Lip liner, also known as a lip pencil, is a cosmetic product. It is intended to fill in uneven areas on the outer edges of the lips before applying lipstick to give a more even shape. It is also used to outline the lips, keeping lipstick inside the lip area and preventing it from "bleeding", to suggest the illusion of larger size, or to create a sharper demarcation between lips and skin so that the lips stand out more.

Alternatively, lip liner can be used to fill in the entire lip before the application of lipstick; in some cases, it is worn as a lip color on its own. The product is usually sold in a retractable tube or a pencil form that can be sharpened. Lip liner is usually available in the same range of colors as lipsticks: e.g., reds, pinks, browns, plums, etc., and the customer is advised to match the liner to lipstick so that its effects appear natural. Lip liner may also be colorless, for giving the illusion of smooth lips without adding or affecting color.

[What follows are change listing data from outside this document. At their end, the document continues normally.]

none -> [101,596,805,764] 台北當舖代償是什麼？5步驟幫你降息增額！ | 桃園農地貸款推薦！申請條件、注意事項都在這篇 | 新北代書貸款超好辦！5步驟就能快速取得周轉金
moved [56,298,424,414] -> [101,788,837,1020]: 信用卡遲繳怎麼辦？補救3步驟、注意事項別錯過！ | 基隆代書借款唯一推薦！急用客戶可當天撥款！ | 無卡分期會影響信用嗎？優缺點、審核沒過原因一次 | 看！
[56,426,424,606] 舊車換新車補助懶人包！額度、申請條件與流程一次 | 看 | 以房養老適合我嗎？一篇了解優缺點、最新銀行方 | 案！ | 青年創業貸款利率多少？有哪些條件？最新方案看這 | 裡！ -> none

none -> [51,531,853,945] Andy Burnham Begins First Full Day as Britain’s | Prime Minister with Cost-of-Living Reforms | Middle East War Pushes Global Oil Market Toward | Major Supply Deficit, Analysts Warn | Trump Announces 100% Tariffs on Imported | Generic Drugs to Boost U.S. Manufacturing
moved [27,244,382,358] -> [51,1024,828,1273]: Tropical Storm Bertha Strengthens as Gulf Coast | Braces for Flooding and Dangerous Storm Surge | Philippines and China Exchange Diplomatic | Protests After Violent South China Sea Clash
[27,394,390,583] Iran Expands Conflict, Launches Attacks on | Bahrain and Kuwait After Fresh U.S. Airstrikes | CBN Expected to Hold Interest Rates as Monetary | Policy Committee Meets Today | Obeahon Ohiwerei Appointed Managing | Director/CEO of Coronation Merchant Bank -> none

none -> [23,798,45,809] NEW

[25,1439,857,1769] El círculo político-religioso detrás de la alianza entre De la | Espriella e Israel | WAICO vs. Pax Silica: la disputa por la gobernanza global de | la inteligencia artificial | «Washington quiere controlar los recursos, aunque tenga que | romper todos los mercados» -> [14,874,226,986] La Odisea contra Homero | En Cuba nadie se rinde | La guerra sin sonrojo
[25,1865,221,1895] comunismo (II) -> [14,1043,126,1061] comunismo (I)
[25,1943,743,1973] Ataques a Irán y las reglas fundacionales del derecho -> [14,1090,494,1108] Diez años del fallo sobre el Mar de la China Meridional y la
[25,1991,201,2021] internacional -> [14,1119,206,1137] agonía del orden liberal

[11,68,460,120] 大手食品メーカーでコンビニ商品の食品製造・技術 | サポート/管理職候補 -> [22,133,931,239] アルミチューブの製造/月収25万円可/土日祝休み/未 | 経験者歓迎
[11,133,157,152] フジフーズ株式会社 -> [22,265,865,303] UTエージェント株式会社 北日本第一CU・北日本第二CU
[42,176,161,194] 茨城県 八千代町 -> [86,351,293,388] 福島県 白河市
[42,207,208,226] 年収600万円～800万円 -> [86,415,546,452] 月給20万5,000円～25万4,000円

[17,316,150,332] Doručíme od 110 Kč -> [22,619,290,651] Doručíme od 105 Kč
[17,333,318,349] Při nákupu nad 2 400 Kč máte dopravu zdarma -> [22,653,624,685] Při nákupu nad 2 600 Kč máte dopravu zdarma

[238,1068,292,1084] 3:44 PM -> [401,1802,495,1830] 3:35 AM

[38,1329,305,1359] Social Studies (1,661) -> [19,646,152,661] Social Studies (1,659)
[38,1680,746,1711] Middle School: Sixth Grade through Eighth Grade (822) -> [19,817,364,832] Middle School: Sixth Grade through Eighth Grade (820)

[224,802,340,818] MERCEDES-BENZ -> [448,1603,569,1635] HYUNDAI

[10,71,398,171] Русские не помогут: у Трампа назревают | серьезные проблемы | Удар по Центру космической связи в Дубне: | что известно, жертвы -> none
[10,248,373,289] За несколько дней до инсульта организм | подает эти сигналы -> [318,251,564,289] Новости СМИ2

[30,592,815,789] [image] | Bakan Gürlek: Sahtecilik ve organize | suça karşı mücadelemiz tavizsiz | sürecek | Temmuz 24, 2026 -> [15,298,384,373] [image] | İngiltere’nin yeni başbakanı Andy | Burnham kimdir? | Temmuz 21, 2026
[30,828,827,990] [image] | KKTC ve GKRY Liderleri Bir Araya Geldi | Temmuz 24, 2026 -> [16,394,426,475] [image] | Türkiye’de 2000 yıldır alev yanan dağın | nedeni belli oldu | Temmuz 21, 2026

Lip liners come in different textures with harder pencils creating sharper lines.

==Ingredients==
Like lipstick, lip liners are composed of waxes, oils, and pigment. Compared to lipstick, lip liners are firmer in consistency and more deeply pigmented, making them suitable for drawing on to the lip with precision. For these reasons, lip liners have less oil but more wax and pigment than most lipsticks. A popular wax used in the making of lip liners is Japan wax.

== History ==
Liner pencils have been in use since the 1920s in a variety of ways. Actresses to adopt the use of liner include Clara Bow, Marlene Dietrich, and Marilyn Monroe.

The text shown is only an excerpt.